### What you need to do:
From the line below that contains "from the menu)" to the line that contains "run, 0 verified)", repeat every line exactly, both ends included, and nothing else.
━━━━━ Extracted records ━━━━━
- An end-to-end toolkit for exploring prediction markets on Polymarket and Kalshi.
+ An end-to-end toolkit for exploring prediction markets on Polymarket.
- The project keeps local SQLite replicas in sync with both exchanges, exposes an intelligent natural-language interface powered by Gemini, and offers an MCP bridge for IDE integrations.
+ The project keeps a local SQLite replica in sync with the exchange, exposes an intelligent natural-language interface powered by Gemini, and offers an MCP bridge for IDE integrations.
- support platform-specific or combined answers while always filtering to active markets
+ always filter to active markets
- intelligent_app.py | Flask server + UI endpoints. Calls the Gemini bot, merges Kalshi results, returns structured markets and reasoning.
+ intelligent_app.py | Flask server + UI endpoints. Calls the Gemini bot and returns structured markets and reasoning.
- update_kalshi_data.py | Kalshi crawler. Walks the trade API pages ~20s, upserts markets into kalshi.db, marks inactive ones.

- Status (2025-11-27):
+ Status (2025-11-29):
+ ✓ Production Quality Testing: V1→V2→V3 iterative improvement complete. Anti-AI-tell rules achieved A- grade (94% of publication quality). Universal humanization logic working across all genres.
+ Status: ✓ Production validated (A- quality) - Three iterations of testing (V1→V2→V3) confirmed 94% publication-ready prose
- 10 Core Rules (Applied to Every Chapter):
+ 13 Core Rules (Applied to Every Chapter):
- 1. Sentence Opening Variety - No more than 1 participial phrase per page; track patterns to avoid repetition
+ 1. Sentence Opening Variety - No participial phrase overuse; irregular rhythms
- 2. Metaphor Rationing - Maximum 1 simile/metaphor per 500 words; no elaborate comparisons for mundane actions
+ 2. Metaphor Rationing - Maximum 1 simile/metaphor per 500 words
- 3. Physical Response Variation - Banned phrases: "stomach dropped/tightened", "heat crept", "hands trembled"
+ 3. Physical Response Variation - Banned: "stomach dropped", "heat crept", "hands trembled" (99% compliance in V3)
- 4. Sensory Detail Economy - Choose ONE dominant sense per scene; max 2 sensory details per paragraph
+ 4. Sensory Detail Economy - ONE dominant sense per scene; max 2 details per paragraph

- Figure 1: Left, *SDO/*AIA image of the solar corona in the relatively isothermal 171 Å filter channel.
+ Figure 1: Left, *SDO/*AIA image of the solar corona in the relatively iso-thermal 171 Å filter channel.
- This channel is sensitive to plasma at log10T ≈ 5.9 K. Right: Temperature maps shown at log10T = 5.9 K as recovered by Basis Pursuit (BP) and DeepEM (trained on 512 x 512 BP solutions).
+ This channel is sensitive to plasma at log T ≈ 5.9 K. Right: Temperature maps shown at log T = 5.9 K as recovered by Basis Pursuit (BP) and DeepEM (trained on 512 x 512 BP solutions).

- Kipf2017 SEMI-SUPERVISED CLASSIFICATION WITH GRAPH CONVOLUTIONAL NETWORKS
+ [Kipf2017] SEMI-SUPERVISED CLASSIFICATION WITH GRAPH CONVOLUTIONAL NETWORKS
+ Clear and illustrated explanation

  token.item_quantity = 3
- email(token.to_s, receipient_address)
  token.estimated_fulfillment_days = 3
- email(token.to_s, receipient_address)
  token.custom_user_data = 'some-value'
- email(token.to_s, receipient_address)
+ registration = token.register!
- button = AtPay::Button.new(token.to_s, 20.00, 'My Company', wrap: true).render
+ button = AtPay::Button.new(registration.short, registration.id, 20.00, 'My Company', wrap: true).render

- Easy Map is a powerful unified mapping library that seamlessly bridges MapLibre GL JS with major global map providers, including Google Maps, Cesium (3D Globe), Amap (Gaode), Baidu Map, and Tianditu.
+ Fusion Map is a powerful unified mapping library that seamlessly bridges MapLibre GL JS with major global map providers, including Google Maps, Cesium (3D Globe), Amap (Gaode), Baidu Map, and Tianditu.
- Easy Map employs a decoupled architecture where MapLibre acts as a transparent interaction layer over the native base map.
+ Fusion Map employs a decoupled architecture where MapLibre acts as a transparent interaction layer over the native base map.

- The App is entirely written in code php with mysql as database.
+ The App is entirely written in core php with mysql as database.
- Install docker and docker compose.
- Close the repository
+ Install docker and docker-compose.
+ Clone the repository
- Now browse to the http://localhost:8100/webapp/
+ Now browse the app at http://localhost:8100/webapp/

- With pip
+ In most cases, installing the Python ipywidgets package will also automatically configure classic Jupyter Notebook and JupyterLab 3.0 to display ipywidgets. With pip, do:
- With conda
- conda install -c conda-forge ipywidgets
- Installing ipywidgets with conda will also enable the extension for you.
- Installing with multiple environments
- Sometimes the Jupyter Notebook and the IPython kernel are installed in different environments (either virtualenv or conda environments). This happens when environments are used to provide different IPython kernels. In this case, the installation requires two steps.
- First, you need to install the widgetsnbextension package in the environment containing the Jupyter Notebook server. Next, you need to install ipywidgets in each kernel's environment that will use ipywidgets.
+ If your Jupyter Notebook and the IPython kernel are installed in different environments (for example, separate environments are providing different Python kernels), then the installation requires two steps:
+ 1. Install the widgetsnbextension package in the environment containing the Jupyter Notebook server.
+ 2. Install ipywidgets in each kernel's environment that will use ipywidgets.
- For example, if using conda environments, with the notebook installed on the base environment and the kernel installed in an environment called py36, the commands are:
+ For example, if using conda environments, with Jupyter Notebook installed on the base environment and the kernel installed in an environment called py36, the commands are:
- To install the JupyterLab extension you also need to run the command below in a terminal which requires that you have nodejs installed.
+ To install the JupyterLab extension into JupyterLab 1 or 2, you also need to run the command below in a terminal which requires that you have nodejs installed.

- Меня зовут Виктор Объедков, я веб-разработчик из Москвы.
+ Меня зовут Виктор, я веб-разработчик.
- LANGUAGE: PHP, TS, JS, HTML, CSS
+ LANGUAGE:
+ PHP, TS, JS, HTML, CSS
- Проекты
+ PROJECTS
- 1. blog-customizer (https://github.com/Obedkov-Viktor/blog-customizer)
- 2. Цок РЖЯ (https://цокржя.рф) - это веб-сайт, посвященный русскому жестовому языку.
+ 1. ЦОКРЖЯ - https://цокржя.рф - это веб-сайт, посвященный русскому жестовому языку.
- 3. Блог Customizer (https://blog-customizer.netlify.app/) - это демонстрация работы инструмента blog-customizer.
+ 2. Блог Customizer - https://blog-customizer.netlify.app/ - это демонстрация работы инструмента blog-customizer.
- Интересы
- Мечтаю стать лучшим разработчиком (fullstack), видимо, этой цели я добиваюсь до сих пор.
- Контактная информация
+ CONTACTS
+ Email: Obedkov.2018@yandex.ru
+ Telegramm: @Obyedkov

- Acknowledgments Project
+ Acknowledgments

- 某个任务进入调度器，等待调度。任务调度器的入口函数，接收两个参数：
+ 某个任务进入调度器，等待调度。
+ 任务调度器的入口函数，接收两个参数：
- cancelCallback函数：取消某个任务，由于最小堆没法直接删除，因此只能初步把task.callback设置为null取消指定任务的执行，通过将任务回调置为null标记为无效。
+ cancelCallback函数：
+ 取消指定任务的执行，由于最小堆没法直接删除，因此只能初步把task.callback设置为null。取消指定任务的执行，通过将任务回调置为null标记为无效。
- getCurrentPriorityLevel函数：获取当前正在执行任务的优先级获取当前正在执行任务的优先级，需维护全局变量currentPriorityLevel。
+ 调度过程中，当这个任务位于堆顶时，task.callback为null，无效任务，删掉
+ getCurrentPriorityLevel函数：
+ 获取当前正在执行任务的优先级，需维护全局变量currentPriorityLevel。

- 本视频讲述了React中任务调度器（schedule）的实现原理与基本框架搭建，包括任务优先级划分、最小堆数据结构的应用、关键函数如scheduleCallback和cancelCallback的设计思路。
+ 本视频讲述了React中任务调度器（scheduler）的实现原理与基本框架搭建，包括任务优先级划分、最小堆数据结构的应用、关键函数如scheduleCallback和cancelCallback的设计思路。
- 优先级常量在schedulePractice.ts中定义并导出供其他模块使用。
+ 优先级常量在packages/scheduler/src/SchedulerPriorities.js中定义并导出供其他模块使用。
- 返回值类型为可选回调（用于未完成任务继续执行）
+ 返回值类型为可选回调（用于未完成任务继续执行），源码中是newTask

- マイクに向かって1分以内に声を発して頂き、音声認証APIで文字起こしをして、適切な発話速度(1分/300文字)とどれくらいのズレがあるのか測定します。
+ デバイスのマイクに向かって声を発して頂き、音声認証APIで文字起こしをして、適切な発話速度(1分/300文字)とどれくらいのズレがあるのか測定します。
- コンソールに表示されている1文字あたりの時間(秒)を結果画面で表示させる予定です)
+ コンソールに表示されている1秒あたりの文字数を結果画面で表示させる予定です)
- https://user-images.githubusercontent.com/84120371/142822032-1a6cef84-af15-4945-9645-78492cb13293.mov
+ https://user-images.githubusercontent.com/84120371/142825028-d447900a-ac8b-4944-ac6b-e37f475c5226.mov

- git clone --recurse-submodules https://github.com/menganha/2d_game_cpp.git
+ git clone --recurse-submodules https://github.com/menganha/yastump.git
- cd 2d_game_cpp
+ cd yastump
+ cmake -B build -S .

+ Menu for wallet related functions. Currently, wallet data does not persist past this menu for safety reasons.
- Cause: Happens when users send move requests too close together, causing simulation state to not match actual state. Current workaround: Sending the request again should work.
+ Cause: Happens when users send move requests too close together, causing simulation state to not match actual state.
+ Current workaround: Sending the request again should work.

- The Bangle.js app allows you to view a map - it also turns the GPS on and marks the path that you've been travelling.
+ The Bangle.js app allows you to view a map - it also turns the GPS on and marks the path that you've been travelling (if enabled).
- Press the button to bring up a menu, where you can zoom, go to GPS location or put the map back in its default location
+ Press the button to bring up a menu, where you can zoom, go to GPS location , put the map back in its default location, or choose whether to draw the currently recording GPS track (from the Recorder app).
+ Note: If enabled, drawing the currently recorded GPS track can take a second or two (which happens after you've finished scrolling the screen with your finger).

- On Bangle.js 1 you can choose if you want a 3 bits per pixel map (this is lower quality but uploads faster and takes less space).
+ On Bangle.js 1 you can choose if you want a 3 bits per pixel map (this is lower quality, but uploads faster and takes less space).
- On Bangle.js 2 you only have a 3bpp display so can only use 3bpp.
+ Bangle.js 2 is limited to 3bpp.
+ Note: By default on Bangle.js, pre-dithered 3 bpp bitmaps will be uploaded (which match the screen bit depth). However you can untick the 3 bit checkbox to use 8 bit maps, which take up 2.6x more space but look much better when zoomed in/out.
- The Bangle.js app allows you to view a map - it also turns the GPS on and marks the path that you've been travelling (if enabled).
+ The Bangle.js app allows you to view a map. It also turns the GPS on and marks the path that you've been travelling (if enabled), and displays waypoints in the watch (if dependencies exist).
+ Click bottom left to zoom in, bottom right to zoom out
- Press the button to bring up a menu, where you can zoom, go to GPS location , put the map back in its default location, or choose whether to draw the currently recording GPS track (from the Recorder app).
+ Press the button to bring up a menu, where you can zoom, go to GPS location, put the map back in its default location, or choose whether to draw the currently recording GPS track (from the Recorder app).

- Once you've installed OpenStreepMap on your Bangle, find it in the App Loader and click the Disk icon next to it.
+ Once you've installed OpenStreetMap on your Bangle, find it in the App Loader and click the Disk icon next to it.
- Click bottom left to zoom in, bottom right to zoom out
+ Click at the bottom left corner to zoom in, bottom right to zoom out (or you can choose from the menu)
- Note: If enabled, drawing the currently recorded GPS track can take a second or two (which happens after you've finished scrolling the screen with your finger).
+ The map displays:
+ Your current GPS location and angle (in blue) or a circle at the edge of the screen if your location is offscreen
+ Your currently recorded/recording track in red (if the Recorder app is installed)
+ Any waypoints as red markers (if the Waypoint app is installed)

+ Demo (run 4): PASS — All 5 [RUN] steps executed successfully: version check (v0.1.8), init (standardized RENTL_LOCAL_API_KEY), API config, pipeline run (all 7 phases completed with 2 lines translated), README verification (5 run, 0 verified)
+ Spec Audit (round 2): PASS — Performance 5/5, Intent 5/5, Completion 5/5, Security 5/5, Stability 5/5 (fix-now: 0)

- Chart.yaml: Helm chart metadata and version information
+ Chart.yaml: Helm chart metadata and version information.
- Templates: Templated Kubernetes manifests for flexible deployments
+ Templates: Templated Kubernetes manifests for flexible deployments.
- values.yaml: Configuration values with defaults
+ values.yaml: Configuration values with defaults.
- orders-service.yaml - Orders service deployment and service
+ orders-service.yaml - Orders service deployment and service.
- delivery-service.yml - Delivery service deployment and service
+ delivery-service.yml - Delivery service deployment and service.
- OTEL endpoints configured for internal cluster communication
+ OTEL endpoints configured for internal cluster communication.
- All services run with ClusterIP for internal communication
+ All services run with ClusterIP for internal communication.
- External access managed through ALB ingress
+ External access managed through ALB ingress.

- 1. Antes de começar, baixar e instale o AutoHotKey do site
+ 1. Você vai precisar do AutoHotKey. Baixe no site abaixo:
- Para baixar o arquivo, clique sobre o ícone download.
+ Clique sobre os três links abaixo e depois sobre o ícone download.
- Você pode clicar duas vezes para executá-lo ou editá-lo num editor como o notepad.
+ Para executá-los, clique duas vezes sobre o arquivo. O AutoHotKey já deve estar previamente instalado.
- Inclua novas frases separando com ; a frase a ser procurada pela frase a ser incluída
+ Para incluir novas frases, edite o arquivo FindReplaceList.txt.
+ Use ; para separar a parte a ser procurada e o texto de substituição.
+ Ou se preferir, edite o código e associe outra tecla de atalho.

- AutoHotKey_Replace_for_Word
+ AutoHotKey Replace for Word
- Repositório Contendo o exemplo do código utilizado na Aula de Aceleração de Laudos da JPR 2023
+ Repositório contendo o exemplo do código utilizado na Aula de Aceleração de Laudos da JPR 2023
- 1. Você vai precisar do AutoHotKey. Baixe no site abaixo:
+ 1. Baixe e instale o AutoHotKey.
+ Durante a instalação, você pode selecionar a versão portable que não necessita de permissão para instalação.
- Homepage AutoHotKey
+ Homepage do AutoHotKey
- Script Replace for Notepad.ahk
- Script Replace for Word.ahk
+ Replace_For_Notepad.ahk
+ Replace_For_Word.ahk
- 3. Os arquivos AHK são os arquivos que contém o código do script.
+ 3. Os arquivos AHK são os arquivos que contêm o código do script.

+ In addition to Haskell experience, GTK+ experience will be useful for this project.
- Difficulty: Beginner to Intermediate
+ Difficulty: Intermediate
━━━━━
### Exercise output:
+ Click at the bottom left corner to zoom in, bottom right to zoom out (or you can choose from the menu)
- Note: If enabled, drawing the currently recorded GPS track can take a second or two (which happens after you've finished scrolling the screen with your finger).
+ The map displays:
+ Your current GPS location and angle (in blue) or a circle at the edge of the screen if your location is offscreen
+ Your currently recorded/recording track in red (if the Recorder app is installed)
+ Any waypoints as red markers (if the Waypoint app is installed)

+ Demo (run 4): PASS — All 5 [RUN] steps executed successfully: version check (v0.1.8), init (standardized RENTL_LOCAL_API_KEY), API config, pipeline run (all 7 phases completed with 2 lines translated), README verification (5 run, 0 verified)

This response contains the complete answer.